→ **The input**:

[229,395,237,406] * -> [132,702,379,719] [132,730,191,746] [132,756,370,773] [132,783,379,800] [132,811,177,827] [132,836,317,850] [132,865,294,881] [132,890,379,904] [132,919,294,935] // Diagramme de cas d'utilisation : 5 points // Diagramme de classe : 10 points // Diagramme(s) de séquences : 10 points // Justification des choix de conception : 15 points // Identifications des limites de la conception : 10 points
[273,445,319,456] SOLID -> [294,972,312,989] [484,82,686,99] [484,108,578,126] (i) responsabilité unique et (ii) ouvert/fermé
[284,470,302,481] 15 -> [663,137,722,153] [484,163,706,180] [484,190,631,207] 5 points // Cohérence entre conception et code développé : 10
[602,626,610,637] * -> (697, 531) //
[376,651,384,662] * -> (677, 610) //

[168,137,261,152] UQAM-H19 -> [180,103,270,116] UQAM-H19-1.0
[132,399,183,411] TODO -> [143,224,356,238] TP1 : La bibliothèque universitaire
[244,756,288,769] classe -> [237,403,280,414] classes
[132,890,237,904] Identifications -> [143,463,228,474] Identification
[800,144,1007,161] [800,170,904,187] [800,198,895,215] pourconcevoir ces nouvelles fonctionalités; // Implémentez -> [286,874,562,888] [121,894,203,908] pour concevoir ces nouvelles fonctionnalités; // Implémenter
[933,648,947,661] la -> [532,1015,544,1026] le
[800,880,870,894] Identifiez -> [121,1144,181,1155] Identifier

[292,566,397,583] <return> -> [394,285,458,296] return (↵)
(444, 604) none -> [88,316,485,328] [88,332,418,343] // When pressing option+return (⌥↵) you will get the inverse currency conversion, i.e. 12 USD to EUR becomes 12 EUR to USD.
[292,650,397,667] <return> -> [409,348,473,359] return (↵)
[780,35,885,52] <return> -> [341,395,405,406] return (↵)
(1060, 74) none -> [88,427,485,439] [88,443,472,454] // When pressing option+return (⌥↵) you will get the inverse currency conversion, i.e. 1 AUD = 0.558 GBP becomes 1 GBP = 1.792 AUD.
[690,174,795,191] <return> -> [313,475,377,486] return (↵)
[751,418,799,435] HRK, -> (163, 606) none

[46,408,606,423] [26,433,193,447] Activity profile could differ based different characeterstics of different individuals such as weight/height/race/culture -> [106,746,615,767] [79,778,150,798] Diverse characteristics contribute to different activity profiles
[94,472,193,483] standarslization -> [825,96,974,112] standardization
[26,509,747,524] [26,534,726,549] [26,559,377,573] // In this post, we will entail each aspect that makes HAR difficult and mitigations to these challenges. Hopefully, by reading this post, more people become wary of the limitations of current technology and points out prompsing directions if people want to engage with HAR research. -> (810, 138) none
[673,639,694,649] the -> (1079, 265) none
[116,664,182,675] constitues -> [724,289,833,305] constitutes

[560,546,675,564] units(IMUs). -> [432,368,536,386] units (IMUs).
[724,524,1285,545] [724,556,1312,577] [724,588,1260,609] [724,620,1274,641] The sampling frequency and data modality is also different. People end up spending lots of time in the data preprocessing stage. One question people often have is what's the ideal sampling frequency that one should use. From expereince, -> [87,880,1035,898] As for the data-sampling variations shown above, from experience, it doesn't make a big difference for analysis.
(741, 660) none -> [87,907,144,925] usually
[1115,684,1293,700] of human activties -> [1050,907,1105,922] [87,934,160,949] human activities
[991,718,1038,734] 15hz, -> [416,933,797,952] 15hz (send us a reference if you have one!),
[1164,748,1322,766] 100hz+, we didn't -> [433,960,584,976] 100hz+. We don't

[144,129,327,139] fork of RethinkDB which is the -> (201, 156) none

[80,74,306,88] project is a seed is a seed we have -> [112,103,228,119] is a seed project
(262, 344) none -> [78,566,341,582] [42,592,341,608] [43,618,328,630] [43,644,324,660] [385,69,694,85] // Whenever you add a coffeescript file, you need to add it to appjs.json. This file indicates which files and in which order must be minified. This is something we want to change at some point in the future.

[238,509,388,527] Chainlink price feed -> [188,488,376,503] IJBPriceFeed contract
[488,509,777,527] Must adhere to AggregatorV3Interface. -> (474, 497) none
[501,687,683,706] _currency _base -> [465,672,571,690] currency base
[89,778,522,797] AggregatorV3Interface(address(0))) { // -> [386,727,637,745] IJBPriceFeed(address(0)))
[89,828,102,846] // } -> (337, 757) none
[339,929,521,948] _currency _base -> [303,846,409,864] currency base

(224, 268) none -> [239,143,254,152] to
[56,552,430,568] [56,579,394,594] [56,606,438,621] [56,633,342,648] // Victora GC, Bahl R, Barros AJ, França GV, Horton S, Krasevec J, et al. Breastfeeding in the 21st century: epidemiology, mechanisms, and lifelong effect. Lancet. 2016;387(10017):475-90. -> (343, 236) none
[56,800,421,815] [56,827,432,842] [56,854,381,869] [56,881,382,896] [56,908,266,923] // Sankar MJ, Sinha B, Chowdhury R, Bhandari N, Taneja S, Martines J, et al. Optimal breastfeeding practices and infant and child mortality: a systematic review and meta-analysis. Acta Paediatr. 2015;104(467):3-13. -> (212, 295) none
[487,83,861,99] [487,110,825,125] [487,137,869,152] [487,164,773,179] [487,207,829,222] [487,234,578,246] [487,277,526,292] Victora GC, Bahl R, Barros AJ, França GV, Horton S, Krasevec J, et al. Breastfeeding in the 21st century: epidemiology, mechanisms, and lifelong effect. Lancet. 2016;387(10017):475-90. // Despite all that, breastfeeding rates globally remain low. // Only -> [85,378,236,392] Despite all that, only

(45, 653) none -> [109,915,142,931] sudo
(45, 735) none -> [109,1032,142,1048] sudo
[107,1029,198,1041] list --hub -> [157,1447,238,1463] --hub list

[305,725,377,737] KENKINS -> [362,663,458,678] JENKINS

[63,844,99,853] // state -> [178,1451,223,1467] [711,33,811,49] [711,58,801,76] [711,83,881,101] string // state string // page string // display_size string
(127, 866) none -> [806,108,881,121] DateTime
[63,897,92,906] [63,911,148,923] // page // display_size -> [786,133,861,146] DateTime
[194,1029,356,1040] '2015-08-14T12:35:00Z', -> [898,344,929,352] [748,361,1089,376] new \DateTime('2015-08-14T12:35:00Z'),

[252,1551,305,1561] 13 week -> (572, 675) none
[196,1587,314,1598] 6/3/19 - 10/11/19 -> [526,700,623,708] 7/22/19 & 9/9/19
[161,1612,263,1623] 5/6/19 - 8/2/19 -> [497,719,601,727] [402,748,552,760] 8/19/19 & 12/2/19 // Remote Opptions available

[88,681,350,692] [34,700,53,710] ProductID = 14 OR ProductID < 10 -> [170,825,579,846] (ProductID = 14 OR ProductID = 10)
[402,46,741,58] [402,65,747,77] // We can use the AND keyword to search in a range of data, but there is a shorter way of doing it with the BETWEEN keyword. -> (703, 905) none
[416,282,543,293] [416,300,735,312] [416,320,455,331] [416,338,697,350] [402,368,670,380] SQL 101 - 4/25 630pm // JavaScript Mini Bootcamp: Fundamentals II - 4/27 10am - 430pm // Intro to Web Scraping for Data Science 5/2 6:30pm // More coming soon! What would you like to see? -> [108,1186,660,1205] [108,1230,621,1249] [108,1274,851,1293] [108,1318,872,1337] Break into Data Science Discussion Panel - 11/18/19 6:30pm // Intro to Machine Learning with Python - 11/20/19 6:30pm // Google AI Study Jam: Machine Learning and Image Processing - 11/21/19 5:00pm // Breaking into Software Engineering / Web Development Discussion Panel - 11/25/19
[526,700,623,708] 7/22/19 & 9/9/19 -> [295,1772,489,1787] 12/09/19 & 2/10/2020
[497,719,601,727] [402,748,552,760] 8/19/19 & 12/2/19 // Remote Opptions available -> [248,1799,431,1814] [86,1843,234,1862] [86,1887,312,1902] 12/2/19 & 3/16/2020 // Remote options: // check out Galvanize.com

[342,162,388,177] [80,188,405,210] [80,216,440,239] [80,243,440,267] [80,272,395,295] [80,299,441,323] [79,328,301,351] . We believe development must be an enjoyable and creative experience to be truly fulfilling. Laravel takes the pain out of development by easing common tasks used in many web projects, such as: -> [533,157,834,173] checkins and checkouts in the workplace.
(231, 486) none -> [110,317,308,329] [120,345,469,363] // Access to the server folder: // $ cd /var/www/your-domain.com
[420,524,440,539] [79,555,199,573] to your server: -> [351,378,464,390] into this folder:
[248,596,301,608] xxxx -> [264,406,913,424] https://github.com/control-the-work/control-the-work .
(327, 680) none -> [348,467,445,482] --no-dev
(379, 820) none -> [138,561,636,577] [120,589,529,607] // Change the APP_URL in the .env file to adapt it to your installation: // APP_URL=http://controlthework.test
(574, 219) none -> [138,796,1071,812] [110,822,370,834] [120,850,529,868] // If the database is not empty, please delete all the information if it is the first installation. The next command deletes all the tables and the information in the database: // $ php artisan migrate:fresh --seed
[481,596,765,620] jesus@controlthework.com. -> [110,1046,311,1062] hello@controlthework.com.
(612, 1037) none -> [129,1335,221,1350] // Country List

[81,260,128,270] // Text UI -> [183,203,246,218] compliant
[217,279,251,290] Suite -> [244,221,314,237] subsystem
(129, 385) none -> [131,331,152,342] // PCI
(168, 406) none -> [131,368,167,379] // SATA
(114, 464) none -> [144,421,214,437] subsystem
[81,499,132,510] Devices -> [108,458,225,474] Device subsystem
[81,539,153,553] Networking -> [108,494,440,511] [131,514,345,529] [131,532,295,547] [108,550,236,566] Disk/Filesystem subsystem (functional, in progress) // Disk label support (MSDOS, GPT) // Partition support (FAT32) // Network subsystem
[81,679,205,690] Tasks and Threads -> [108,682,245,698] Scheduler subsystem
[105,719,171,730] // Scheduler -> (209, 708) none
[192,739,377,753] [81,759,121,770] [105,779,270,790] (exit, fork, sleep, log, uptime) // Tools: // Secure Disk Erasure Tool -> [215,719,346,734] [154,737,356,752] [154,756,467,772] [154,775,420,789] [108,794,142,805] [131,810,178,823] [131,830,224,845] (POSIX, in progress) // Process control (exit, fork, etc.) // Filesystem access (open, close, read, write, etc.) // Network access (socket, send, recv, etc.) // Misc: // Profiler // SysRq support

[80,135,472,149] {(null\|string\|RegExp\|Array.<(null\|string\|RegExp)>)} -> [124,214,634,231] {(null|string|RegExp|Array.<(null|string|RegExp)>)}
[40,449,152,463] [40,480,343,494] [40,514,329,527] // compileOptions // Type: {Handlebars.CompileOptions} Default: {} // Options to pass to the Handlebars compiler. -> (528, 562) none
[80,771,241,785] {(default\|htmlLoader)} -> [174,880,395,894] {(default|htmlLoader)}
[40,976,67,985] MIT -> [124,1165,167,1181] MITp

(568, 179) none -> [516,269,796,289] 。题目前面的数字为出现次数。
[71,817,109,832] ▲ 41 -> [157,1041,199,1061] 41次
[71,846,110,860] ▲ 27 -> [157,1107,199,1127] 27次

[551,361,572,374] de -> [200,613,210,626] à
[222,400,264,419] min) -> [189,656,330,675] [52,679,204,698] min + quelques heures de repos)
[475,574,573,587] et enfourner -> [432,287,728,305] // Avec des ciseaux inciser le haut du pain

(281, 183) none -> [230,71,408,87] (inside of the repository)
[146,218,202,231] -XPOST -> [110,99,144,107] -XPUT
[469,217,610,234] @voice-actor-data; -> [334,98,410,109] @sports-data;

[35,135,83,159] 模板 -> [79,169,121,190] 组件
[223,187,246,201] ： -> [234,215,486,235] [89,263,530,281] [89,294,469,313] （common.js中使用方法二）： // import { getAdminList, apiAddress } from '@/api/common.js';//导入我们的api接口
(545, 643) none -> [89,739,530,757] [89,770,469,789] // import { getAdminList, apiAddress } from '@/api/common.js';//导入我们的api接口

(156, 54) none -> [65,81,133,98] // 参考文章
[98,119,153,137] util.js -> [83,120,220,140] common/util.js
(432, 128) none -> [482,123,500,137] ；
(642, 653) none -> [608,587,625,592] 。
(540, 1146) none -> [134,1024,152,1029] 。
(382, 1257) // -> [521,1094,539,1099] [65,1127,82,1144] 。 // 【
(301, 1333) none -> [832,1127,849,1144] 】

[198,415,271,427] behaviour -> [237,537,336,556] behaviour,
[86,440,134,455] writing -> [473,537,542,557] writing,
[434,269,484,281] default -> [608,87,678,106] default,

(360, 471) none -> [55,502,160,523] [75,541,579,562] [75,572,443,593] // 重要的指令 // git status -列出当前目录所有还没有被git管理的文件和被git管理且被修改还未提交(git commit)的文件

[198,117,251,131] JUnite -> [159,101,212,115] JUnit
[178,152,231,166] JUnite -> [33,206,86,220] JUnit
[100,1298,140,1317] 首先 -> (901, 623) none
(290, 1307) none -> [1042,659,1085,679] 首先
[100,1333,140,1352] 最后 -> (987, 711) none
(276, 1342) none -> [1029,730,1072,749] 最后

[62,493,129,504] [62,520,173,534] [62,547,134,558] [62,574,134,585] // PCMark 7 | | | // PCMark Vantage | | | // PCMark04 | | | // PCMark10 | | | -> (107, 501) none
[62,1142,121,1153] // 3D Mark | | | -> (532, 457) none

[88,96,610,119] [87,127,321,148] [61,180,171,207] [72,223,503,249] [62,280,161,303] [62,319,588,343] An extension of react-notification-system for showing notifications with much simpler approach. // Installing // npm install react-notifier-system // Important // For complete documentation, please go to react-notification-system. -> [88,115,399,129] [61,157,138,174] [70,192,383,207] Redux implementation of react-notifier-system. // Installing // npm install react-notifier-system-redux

→ **Activity**: Return exactly the lines from the line bearing "(642, 653) none -> [608,587,625,592] 。" to the end of the records, inclusive of both; include no other lines.

→ **Output**:
(642, 653) none -> [608,587,625,592] 。
(540, 1146) none -> [134,1024,152,1029] 。
(382, 1257) // -> [521,1094,539,1099] [65,1127,82,1144] 。 // 【
(301, 1333) none -> [832,1127,849,1144] 】

[198,415,271,427] behaviour -> [237,537,336,556] behaviour,
[86,440,134,455] writing -> [473,537,542,557] writing,
[434,269,484,281] default -> [608,87,678,106] default,

(360, 471) none -> [55,502,160,523] [75,541,579,562] [75,572,443,593] // 重要的指令 // git status -列出当前目录所有还没有被git管理的文件和被git管理且被修改还未提交(git commit)的文件

[198,117,251,131] JUnite -> [159,101,212,115] JUnit
[178,152,231,166] JUnite -> [33,206,86,220] JUnit
[100,1298,140,1317] 首先 -> (901, 623) none
(290, 1307) none -> [1042,659,1085,679] 首先
[100,1333,140,1352] 最后 -> (987, 711) none
(276, 1342) none -> [1029,730,1072,749] 最后

[62,493,129,504] [62,520,173,534] [62,547,134,558] [62,574,134,585] // PCMark 7 | | | // PCMark Vantage | | | // PCMark04 | | | // PCMark10 | | | -> (107, 501) none
[62,1142,121,1153] // 3D Mark | | | -> (532, 457) none

[88,96,610,119] [87,127,321,148] [61,180,171,207] [72,223,503,249] [62,280,161,303] [62,319,588,343] An extension of react-notification-system for showing notifications with much simpler approach. // Installing // npm install react-notifier-system // Important // For complete documentation, please go to react-notification-system. -> [88,115,399,129] [61,157,138,174] [70,192,383,207] Redux implementation of react-notifier-system. // Installing // npm install react-notifier-system-redux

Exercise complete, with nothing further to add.